O What is that Sound Analysis by W.H.Auden

O What is that Sound Analysis: Clearly, this poem has two narrators, one who desperately questions out of fear and a sense of urgency, while the other reassuringly answers and gives hope to the reader – like a dialogue.

It could also be argued that the first speaker is a woman, while the second is a man; they could also be married. This can be proved by the line, “I promised to love you”.

Structure and Form:

The most striking point of the poem is repetition. Combined with the strong metre, the slow and steady rhythm that conveys a sense of a funeral march picks up the pace and reveals a sense of urgency and desperation.

The poem follows an ABAB rhyme scheme, and the rhyming words at the end of every line emphasize the rigid structure of the poem.
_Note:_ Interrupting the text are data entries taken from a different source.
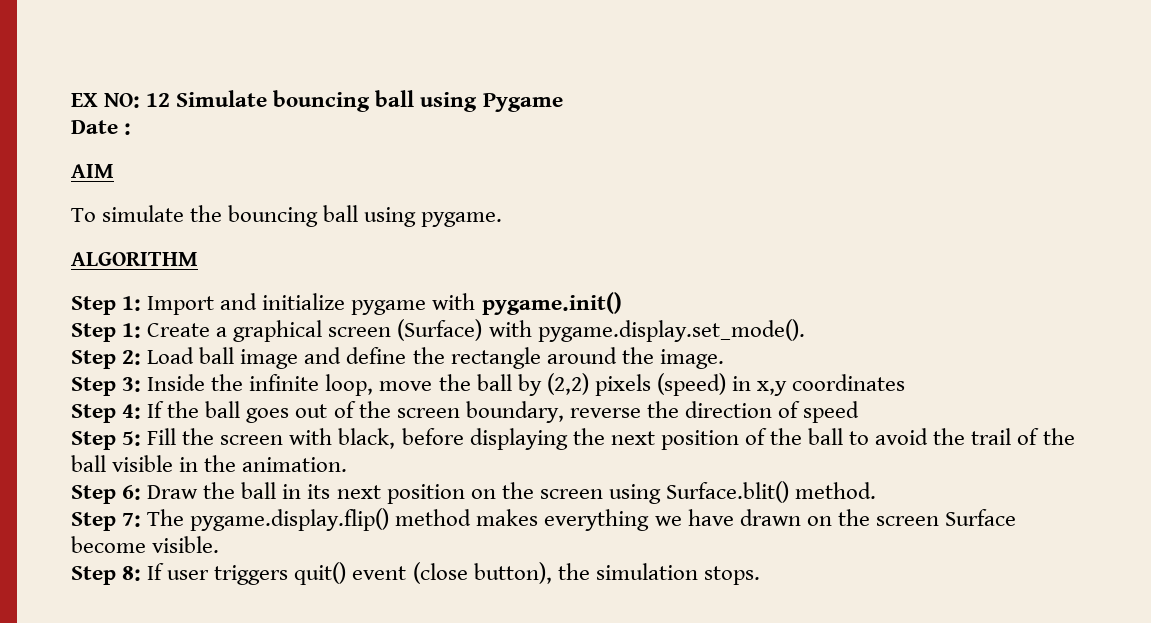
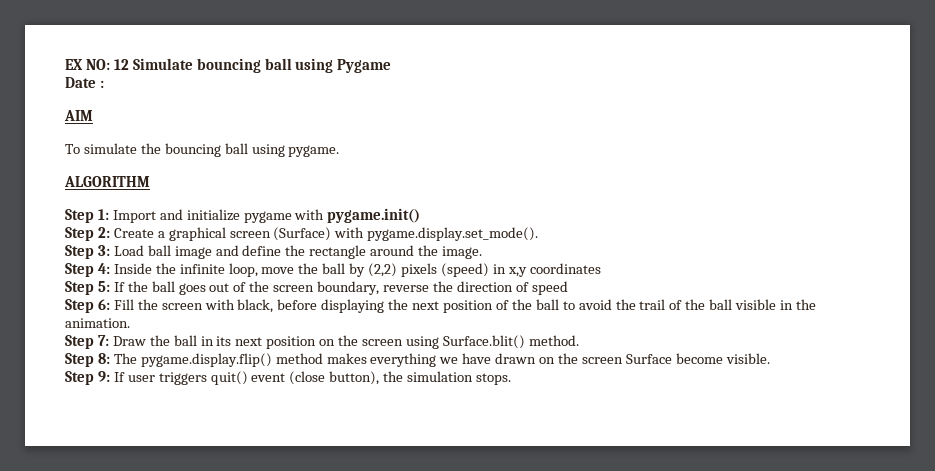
- Step 1: Create a graphical screen (Surface) with pygame.display.set_mode().
+ Step 2: Create a graphical screen (Surface) with pygame.display.set_mode().
- Step 2: Load ball image and define the rectangle around the image.
+ Step 3: Load ball image and define the rectangle around the image.
- Step 3: Inside the infinite loop, move the ball by (2,2) pixels (speed) in x,y coordinates
+ Step 4: Inside the infinite loop, move the ball by (2,2) pixels (speed) in x,y coordinates
- Step 4: If the ball goes out of the screen boundary, reverse the direction of speed
+ Step 5: If the ball goes out of the screen boundary, reverse the direction of speed
- Step 5: Fill the screen with black, before displaying the next position of the ball to avoid the trail of the ball visible in the animation.
+ Step 6: Fill the screen with black, before displaying the next position of the ball to avoid the trail of the ball visible in the animation.
- Step 6: Draw the ball in its next position on the screen using Surface.blit() method.
+ Step 7: Draw the ball in its next position on the screen using Surface.blit() method.
- Step 7: The pygame.display.flip() method makes everything we have drawn on the screen Surface become visible.
+ Step 8: The pygame.display.flip() method makes everything we have drawn on the screen Surface become visible.
- Step 8: If user triggers quit() event (close button), the simulation stops.
+ Step 9: If user triggers quit() event (close button), the simulation stops.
The “question-and-answer” form of the poem gives it an almost nursery rhyme effect.

The repetition in every stanza shows the repeated occurrence of fear and desperation, while the last line always being short signifies how life too is short – this also adds to the tumbling rhythm of the poem.

Genre and Style:

The poem is a ballad and written in a traditional ballad form with two narrators questioning and answering each other. Written in the interbellum period, the poem talks about war and the sacrifices and rationale changes a person undergoes. One could assume that the poem is set in Europe while the persecution of Jews was taking place by the Nazi party.

Setting:

The setting in this poem is that of a hillside town, and we can be sure of this as we see the phrase “down in the valley,” and “over the distance”. Also, this town seems to be pretty rural, as described are a “farmyard”, “the road down there,” and “horses”. We know little of the couple’s neighbors; just that nearby live a doctor, pastor, and farmer, who apparently has done something “cunning”.

Language:

Firstly, every stanza begins with an “O” – this shows desperation and a fear of the unknown. The “thrills the ear” in the first stanza suggests something exciting; however, the “drumming, drumming” emphasizes a betrayal to come, and a false sense of security.

Every alternate line contradicts itself, and this furthers the image of confusion and panic throughout the poem. The “scarlet” used to describe the soldiers has connotations of blood, a warning or even the Nazis approaching their town.

The second stanza talks about the view from the couple’s window. The “flashing so clear” could refer to gunfire; one could also argue that, depending on one’s outlook, the light represented either Hope or Death.

The Hope is being supported by the man while the woman fears the possibility of Death.

The poem revolves highly around the oppression the civilians are undergoing – the “gear” shows how well-armed the soldiers are, while the reference to “usual manoeuvres” makes the reader wonder whether the narrators are used to such violence, and hence question whether it is a “warning” they hear.

The “wheeling, wheeling” could refer to the word “turning”, and this is significant as this is a turning point in both the narrators’ lives. We see the first direct inference at religious belief with the word “kneeling” – it is proved that even in times of grave despair, people such as the woman turn to God for reassurance.

In the middle of the poem describes the various inhabitants of the town, and no matter whether they are wealthy or not, the Nazis are after anyone who betrays or insults them.

First, we are introduced to the Doctor, and those in the profession are usually wealthy or well-established. Moreover, the fact that the soldiers “stopped for the doctor’s care” shows that he doesn’t mind helping the soldiers, and is true to his profession. Second, we see the parson, again reinforcing the theme of religious belief in the poem.

When the woman says, “Or is it the person they want,” we are convinced that she is aware that someone needs to be taken away. The prevalence of gossip in the community is also furthered when the woman says, “It must be the farmer so cunning, so cunning”- apparently, he has done something despicable and we are not allowed to sympathize with him on the account of being a working-class individual.

Towards the end of the poem, we see how Auden is not very sympathetic to human behavioral instincts.

O What is that Sound Analysis

The woman exclaims, “Were the vows you swore deceiving, deceiving?” We see the betrayal of the man here, who chooses to save himself and sacrifice the other.

It comes as an unprecedented shock to the reader because the repeated usage of the word “dear” by the man throughout the poem was reassuring and believable.

Finally, the last stanza is narrated solely by the woman, after the man abandons her. The use of the word “it’s” symbolizes the soldiers to be a huge monster, much like the unbeatable fascist force.

The imagery of “boots heavy on the floor” is crude, as we imagine a war-time scenario, splashed with blood and bodies were strewn around. The “burning eyes” also is interesting as it could be argued that they symbolize hatred, anger, passion or rage, moreover, it shows more violence to come – this is perhaps the most probable explanation as the poem ends here.